Até o momento, as informações disponíveis não indicam grandes danos nas bases atacadas na Jordânia, mas isso não reduz necessariamente o risco político da operação. Para Trump, permitir que um ataque iraniano contra posições militares dos Estados Unidos fique sem resposta pode ser interpretado internamente como demonstração de fraqueza. Para Teerã, deixar sem reação ataques norte-americanos contra seu território produziria pressão semelhante.
É essa dinâmica que transforma a crise numa espécie de mecanismo de escalada.
Cada lado afirma estar respondendo ao anterior.
E cada resposta cria o argumento político para o próximo ataque.

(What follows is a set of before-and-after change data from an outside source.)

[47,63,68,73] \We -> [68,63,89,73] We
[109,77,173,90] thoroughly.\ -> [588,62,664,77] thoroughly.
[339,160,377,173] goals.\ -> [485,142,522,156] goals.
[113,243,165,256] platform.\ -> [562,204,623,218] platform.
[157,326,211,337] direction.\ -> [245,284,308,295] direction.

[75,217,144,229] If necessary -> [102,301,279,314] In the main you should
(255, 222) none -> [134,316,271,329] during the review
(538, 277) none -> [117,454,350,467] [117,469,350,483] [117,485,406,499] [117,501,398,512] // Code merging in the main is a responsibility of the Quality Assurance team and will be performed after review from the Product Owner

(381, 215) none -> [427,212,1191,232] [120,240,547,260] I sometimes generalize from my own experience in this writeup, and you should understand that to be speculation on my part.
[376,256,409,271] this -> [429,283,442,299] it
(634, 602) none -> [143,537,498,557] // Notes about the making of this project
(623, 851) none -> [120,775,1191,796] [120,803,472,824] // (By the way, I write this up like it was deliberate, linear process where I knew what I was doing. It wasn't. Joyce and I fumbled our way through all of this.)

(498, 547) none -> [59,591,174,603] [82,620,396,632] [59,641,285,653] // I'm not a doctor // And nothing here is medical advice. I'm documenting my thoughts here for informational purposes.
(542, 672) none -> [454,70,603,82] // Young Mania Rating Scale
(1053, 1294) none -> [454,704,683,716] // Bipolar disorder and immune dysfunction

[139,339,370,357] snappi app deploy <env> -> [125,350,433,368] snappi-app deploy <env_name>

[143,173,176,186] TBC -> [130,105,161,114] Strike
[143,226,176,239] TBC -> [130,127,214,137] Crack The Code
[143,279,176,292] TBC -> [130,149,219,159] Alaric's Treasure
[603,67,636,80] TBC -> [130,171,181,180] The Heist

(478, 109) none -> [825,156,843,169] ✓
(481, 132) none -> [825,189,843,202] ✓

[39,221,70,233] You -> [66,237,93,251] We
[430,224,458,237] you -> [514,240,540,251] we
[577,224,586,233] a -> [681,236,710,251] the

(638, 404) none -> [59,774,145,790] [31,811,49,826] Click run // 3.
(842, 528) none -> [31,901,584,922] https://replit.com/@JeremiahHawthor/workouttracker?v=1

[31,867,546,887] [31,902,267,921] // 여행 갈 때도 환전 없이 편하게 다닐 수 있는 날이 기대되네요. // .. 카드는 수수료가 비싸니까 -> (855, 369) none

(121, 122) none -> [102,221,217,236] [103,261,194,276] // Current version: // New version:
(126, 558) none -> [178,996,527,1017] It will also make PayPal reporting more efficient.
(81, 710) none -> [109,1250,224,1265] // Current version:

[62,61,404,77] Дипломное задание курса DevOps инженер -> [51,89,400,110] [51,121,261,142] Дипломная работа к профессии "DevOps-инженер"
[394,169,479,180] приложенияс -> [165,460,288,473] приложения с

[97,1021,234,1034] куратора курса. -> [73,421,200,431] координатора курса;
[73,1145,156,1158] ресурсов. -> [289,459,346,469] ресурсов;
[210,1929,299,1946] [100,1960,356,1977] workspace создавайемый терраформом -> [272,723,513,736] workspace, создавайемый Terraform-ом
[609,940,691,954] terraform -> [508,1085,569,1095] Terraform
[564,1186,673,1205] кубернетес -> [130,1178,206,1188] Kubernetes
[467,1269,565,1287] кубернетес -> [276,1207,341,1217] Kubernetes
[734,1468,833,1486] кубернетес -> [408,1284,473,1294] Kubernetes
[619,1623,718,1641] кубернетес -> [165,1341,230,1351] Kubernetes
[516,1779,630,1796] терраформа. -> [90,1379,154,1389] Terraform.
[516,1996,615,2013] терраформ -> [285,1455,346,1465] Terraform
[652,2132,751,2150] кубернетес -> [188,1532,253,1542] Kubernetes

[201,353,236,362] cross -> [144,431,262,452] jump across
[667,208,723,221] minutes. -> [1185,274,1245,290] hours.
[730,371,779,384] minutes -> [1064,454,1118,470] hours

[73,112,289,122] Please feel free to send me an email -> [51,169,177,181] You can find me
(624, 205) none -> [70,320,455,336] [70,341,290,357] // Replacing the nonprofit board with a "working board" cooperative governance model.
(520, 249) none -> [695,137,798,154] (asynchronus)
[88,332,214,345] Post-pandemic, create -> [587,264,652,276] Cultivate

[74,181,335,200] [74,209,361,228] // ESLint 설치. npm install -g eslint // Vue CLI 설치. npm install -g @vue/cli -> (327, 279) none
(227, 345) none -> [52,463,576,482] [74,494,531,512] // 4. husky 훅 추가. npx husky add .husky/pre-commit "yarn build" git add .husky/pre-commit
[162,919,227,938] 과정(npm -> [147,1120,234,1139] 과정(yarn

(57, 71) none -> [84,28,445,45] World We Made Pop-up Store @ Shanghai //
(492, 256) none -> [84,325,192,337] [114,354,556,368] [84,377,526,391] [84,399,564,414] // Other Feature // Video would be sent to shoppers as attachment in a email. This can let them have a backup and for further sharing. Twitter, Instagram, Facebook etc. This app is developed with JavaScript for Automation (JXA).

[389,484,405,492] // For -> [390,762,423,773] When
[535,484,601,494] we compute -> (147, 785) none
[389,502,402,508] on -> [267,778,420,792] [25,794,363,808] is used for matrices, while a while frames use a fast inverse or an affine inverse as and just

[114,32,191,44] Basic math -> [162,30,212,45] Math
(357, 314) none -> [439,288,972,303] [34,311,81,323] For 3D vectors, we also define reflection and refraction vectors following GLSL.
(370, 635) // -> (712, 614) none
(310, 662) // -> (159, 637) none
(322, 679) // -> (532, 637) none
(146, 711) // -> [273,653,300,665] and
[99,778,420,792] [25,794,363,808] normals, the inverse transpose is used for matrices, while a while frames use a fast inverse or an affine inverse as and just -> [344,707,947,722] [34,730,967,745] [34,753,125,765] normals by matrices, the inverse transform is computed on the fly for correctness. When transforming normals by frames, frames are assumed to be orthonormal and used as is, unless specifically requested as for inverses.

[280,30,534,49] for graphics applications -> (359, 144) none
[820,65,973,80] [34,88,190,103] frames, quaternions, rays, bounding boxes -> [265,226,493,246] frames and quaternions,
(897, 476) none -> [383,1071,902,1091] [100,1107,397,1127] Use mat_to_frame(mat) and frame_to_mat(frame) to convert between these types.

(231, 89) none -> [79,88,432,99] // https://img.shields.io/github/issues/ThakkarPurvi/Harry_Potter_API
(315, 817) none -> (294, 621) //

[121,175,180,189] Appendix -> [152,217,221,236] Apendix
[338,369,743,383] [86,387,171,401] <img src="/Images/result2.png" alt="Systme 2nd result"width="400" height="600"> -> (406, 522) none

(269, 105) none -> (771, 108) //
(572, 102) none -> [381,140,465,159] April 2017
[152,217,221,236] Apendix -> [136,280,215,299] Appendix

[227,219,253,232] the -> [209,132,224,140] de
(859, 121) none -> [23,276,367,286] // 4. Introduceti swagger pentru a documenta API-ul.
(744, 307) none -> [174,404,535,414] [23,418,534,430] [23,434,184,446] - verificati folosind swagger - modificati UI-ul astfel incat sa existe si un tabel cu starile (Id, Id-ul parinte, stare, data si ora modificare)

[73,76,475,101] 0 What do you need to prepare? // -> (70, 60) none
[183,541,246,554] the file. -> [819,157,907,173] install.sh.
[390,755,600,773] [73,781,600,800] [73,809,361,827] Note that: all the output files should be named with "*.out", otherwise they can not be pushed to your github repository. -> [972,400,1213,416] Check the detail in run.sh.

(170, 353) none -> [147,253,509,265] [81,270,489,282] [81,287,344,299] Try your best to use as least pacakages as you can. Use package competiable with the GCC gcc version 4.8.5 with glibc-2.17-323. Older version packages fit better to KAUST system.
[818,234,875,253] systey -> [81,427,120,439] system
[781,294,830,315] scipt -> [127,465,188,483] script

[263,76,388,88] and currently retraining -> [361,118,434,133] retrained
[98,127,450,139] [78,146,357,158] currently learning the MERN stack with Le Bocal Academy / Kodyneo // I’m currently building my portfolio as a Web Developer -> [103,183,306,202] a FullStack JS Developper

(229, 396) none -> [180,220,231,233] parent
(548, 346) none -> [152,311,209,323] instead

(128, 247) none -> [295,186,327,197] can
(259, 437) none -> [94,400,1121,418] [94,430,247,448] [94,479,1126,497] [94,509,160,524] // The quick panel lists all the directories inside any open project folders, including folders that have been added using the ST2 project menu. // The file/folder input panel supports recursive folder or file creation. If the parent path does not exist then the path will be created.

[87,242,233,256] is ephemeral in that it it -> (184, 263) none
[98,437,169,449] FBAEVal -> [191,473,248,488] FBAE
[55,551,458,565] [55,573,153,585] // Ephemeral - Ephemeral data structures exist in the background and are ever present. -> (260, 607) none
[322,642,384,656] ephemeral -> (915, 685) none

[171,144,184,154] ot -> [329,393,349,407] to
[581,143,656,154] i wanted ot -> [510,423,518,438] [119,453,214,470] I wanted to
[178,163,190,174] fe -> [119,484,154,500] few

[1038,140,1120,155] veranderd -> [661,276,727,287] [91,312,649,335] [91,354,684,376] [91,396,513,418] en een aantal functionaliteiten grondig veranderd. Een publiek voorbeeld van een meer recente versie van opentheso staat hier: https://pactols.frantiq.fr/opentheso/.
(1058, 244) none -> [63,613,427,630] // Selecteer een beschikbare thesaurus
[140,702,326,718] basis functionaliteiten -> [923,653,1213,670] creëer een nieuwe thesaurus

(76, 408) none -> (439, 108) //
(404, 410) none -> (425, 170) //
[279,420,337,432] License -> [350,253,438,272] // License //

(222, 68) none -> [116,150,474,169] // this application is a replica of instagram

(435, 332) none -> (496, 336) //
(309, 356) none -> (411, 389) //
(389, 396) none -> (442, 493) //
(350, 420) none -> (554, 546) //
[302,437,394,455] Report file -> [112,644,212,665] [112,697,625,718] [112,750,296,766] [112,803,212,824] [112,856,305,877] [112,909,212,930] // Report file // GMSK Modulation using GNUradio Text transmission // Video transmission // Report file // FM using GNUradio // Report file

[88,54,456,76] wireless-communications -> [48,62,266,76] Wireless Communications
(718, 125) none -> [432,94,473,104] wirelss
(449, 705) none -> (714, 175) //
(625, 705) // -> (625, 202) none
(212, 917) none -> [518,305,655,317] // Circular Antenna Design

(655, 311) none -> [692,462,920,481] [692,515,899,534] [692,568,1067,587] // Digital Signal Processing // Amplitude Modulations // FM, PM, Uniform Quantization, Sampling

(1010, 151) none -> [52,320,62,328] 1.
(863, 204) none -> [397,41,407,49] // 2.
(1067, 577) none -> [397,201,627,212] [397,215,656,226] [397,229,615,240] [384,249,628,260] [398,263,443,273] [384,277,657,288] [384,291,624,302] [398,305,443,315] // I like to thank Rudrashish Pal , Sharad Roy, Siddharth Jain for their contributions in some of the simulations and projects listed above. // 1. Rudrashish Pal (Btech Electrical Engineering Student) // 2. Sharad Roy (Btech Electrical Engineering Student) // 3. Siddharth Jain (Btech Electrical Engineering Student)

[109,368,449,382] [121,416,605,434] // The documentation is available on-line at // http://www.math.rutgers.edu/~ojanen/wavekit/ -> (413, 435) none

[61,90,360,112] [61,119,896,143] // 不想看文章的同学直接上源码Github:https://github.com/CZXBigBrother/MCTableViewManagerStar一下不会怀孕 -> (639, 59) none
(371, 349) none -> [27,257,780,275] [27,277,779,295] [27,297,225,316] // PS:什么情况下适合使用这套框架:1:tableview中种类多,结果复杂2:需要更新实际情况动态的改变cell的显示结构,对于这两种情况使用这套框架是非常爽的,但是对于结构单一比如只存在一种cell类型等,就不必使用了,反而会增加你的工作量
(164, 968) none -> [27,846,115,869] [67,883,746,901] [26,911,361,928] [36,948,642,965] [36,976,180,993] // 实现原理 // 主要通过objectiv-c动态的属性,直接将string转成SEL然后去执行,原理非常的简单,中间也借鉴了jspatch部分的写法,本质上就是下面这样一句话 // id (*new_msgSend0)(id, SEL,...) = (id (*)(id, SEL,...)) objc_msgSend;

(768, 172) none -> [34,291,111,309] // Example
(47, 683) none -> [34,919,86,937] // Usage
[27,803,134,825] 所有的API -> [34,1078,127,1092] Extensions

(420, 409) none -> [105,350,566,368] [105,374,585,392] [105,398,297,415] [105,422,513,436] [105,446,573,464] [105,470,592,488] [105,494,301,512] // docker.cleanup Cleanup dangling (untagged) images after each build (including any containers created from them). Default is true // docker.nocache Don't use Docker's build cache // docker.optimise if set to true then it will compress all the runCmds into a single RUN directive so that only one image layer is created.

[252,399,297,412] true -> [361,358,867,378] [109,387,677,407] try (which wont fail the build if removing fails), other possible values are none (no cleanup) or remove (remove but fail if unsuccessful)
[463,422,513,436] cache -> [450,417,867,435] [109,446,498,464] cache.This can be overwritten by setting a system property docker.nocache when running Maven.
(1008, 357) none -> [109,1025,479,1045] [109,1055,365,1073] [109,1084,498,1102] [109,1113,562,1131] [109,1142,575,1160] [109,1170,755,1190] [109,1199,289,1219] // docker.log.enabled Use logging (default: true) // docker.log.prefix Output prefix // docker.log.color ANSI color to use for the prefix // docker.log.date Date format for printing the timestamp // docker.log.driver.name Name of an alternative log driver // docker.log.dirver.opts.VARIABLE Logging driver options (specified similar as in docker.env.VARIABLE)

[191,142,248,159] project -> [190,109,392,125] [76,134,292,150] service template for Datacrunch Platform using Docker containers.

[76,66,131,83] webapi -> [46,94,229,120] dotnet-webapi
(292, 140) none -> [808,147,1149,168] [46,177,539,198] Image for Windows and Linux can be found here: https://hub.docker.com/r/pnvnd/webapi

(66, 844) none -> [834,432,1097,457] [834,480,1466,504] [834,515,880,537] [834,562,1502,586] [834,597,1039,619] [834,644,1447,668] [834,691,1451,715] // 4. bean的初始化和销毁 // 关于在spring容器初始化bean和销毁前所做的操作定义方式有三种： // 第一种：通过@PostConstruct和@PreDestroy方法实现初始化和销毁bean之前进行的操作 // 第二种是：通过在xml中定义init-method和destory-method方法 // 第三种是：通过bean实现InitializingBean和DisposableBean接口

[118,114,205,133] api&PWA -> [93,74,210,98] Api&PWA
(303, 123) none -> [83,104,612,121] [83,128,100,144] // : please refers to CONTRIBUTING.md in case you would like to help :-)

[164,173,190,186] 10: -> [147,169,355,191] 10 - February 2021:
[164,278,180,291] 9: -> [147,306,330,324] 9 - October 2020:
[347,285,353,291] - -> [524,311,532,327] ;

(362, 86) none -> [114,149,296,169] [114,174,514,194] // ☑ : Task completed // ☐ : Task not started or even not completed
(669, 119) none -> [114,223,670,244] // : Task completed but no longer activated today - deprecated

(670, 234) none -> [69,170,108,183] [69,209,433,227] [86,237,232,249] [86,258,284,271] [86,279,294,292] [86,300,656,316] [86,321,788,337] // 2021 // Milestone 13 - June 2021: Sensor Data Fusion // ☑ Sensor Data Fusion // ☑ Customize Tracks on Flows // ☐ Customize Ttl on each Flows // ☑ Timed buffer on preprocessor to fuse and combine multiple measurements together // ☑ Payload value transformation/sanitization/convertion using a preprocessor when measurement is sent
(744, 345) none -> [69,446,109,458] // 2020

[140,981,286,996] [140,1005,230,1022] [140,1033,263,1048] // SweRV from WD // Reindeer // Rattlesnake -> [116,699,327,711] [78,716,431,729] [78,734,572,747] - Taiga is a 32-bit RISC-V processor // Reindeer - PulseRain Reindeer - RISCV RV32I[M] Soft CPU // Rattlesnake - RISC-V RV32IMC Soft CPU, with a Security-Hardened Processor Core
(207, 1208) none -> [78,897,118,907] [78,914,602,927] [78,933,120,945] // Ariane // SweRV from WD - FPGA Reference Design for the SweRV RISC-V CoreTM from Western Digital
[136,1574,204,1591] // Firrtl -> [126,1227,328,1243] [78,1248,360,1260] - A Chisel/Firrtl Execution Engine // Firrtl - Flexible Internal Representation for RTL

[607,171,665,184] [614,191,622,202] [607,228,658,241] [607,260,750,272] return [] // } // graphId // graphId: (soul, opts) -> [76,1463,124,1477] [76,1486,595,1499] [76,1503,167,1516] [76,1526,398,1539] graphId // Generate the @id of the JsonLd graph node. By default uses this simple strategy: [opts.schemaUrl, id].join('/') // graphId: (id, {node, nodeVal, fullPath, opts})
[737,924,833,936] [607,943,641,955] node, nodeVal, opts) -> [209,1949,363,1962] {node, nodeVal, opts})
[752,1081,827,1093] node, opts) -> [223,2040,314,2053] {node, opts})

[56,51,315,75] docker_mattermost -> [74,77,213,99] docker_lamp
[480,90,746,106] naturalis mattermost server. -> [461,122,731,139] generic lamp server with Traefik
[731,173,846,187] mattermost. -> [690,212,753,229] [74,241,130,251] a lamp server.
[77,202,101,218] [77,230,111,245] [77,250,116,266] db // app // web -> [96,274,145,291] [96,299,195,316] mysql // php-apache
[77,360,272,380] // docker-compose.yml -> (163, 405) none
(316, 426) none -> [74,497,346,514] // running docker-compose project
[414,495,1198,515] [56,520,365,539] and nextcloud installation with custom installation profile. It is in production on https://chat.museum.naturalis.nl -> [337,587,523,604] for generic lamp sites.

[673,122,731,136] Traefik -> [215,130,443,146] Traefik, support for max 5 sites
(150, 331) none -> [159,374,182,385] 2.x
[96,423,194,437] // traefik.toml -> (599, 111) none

O ponto decisivo agora será observar a dimensão da resposta prometida por Trump. Existe enorme diferença entre uma operação limitada contra uma instalação militar específica e uma campanha destinada a destruir radares, sistemas de defesa aérea, baterias antinavio e outras capacidades iranianas espalhadas pela região do Estreito.
Quanto maior a operação norte-americana, maior também será a pressão sobre Teerã para responder.
E quanto maior a resposta iraniana, maior será o risco de os ataques alcançarem bases dos Estados Unidos espalhadas pelo Oriente Médio, instalações energéticas, embarcações militares ou infraestrutura estratégica dos países do Golfo.
É por isso que a frase de Trump — curta e aparentemente simples — assume uma dimensão muito maior quando colocada no contexto das últimas 48 horas.
Washington atacou. Teerã retaliou. Washington promete retaliar novamente.
O perigo já não está apenas em um bombardeio isolado ou em um lançamento específico de mísseis. Está na possibilidade de que a própria lógica da retaliação se transforme em política permanente, especialmente se o governo norte-americano avançar com a estratégia de ataques periódicos que, segundo autoridades citadas pela imprensa, já vinha sendo estudada pelo Pentágono.
Por enquanto, Trump ainda fala simultaneamente em força e negociação. Pezeshkian também afirma que o Irã não deseja uma guerra, ao mesmo tempo em que promete responder a novas ofensivas.
Entre essas duas declarações existe uma janela diplomática.
Mas ela está se estreitando a cada ataque.